Cue lamentations, weeping and wailing from everyone who’d recently hopped aboard the Slicing gravy train, especially with alts levelled for the purpose.

Fear not, however; Slicing missions do still seem to turn a profit. I’m tracking each mission’s results and I’ll present a statistical analysis once I’ve got a better sample size, but I’m about 20K in the black after about forty missions this morning. That’s not a great return, although I’ve been doing more of the low-level and low-yield missions to start amassing statistical data. So far, the Rich Yield missions in Class 5 seem to give much better returns than anything else, but don’t take that as hard truth until I’ve got enough numbers to draw reliable conclusions.

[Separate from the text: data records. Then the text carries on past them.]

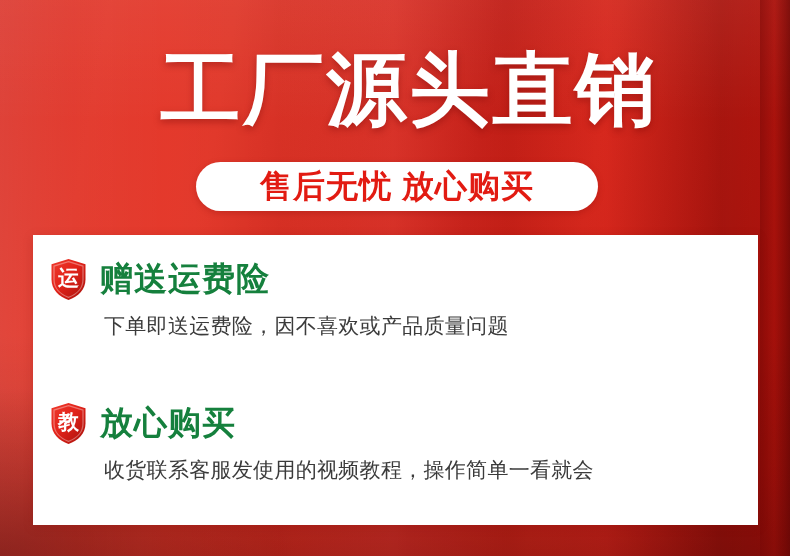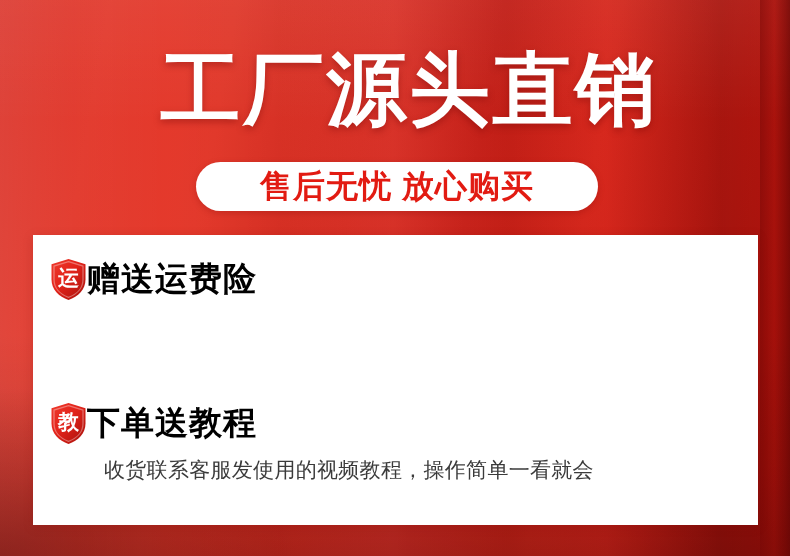"赠送运费险" .sec-title { color: #000000 -> #15803d; margin-left: none -> 13px }
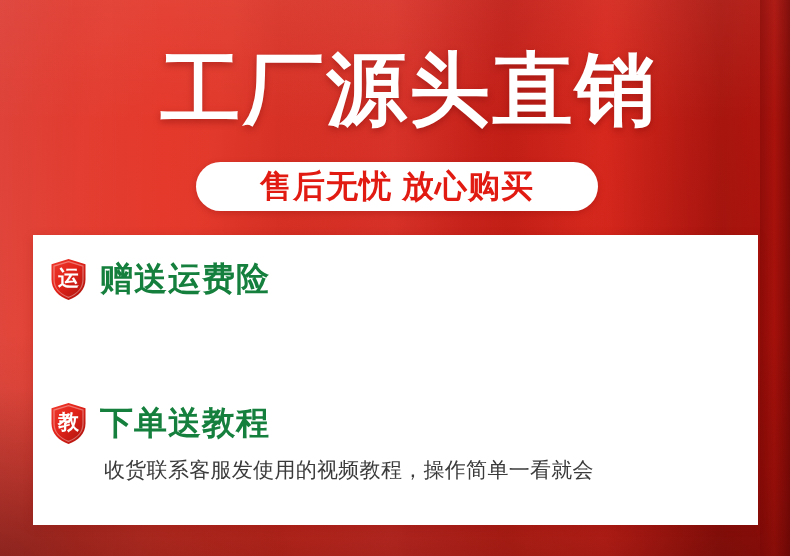"下单即送运费险，因不喜欢或产品质量问题" div.body-line { html: none -> <div>下单即送运费险，因不喜欢或产品质量问题</div> }
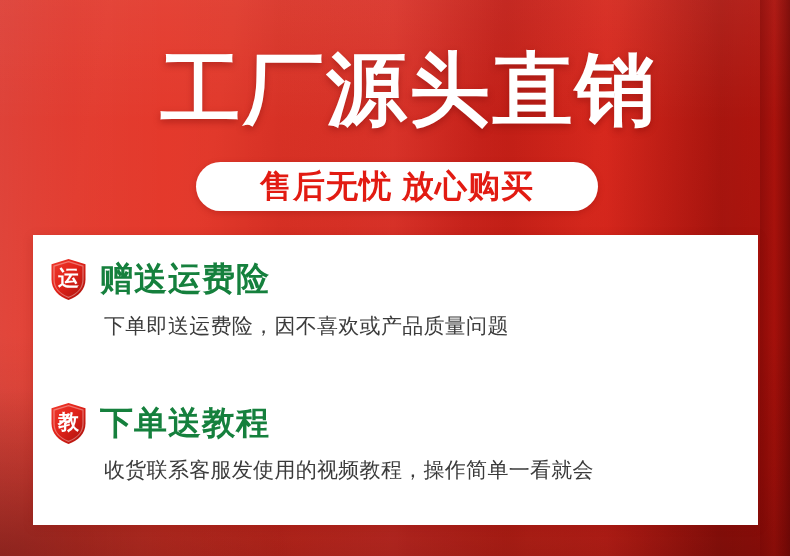"下单送教程" span.sec-title { text: 下单送教程 -> 放心购买 }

More news as it comes to hand!

Edit: I’ve shared my findings and dataset in the “Slicing Profitability” post.

25 December 2011 0 Comments

A Christmas Shiny

Things have been a bit quiet around here lately, what with the silly season being upon us, and the launch of the game itself – I haven’t had a moment to spare, and I imagine neither have most of you.

Republic Fleet If you explore a little, you’ll find that Carrick Station isn’t the only part of the Republic Fleet you can visit (and, for the Imperials, neither is Vaiken Spacedock). There are wonders to be seen out there.

 

And I’d like to take this opportunity to wish a Merry Christmas to those who celebrate it, and a festive holiday season to everyone. Stay safe, keep on playing, and I’ll see you all in the New Year!